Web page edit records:
Start of Block
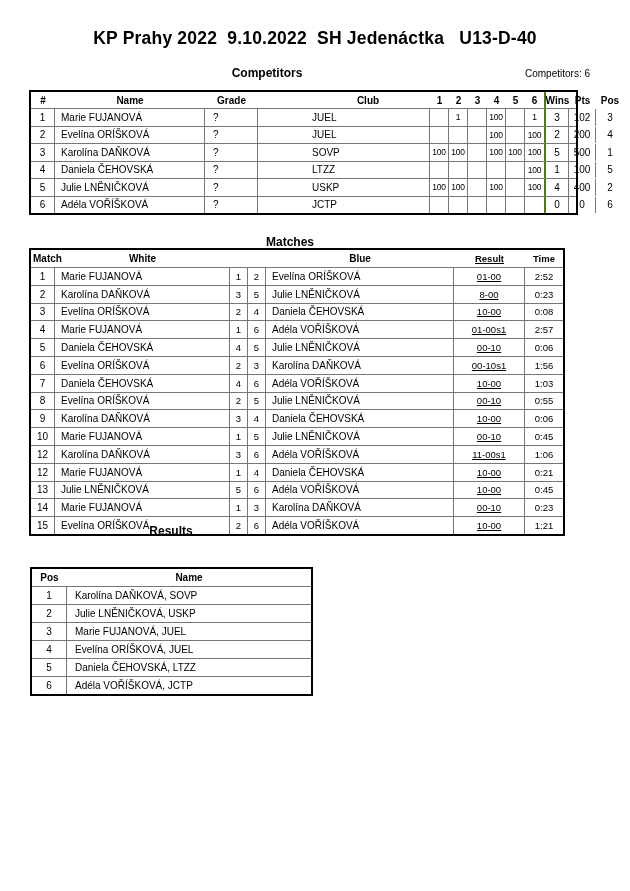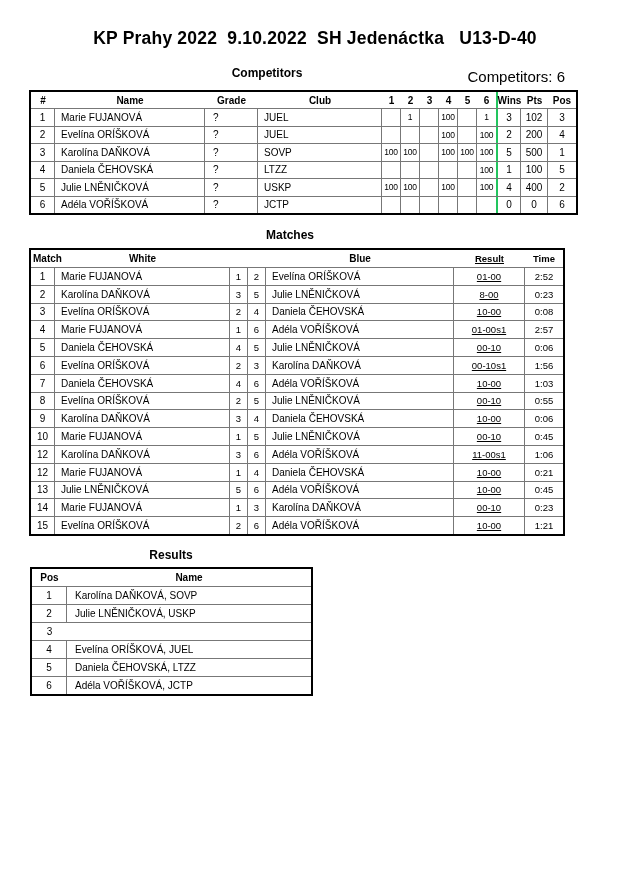"Competitors: 6" #competitors-count { font-size: 15px -> 10px; right: 65px -> 40px }
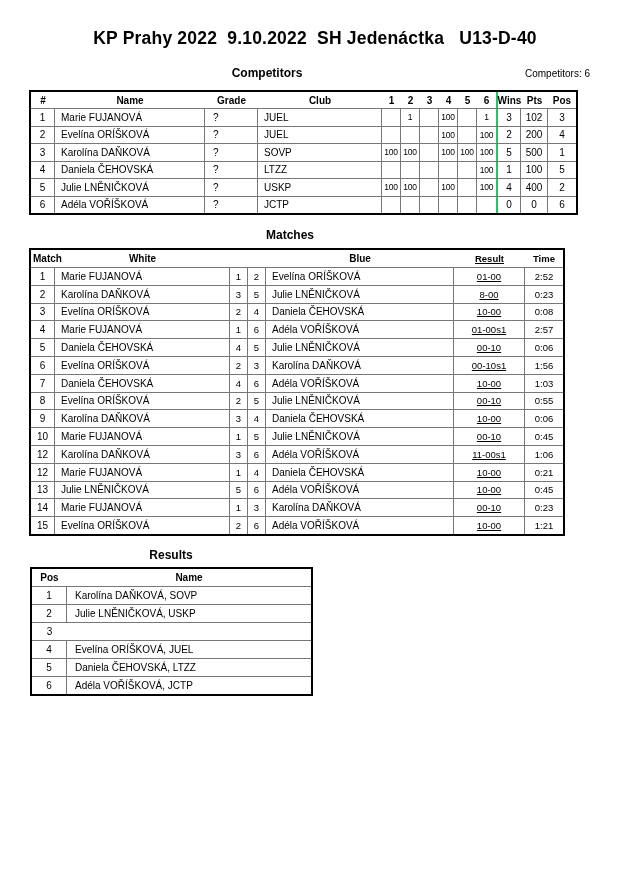"Club" .t1-club { margin-left: none -> 48px }
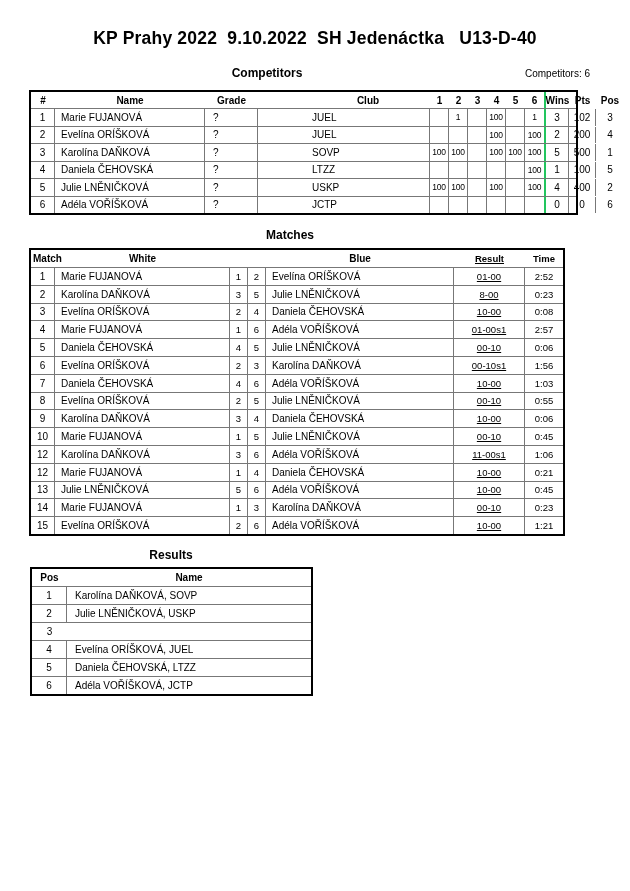"Wins" .t1-wins { border-left: 2px solid #22c55e -> 2px solid #4d7c0f }
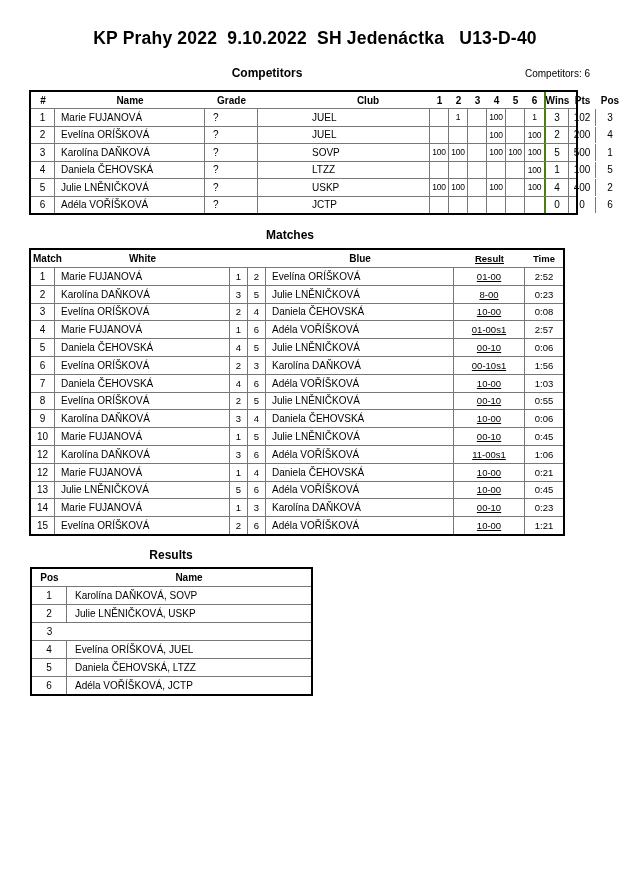"Matches" #matches-heading { top: 228px -> 235px }
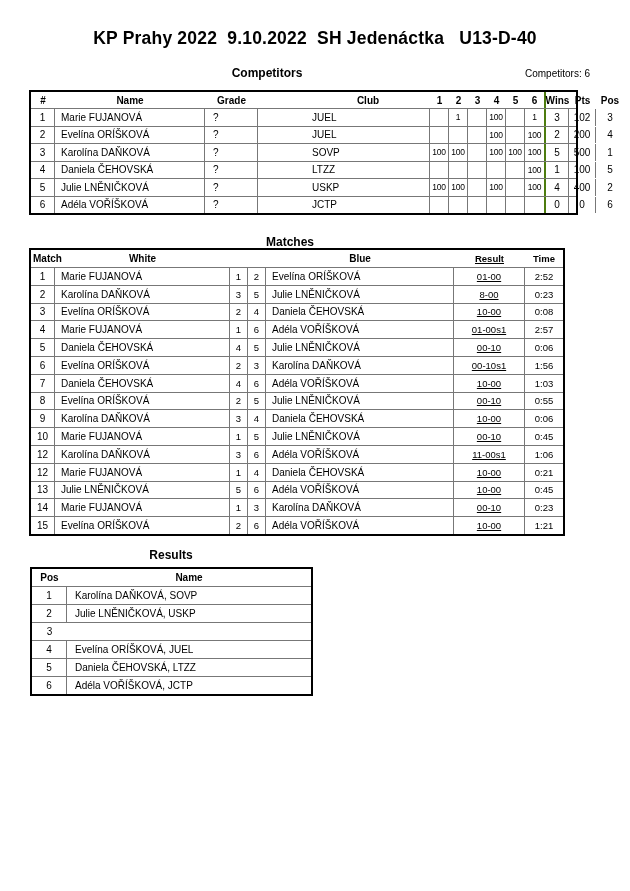"Results" #results-heading { top: 548px -> 524px }
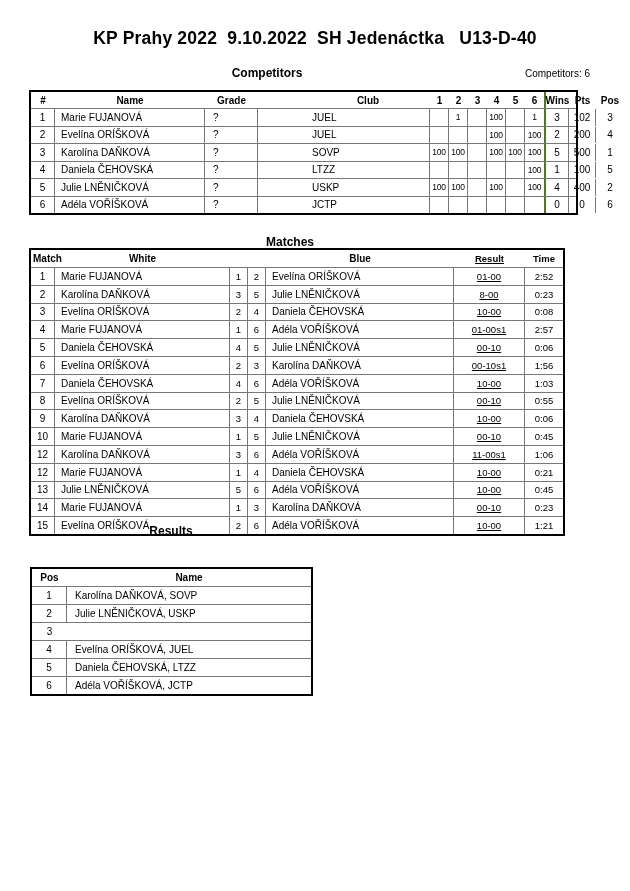"Marie FUJANOVÁ, JUEL" div.c { html: none -> <div>Marie FUJANOVÁ, JUEL</div> }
End of Block
*EXERCISE DIRECTIONS*
Every line from the one bearing "border-left: 2px solid" through the end of the data above must be output exactly, and no picture may appear.

*ANSWER AREA*
"Wins" .t1-wins { border-left: 2px solid #22c55e -> 2px solid #4d7c0f }
"Matches" #matches-heading { top: 228px -> 235px }
"Results" #results-heading { top: 548px -> 524px }
"Marie FUJANOVÁ, JUEL" div.c { html: none -> <div>Marie FUJANOVÁ, JUEL</div> }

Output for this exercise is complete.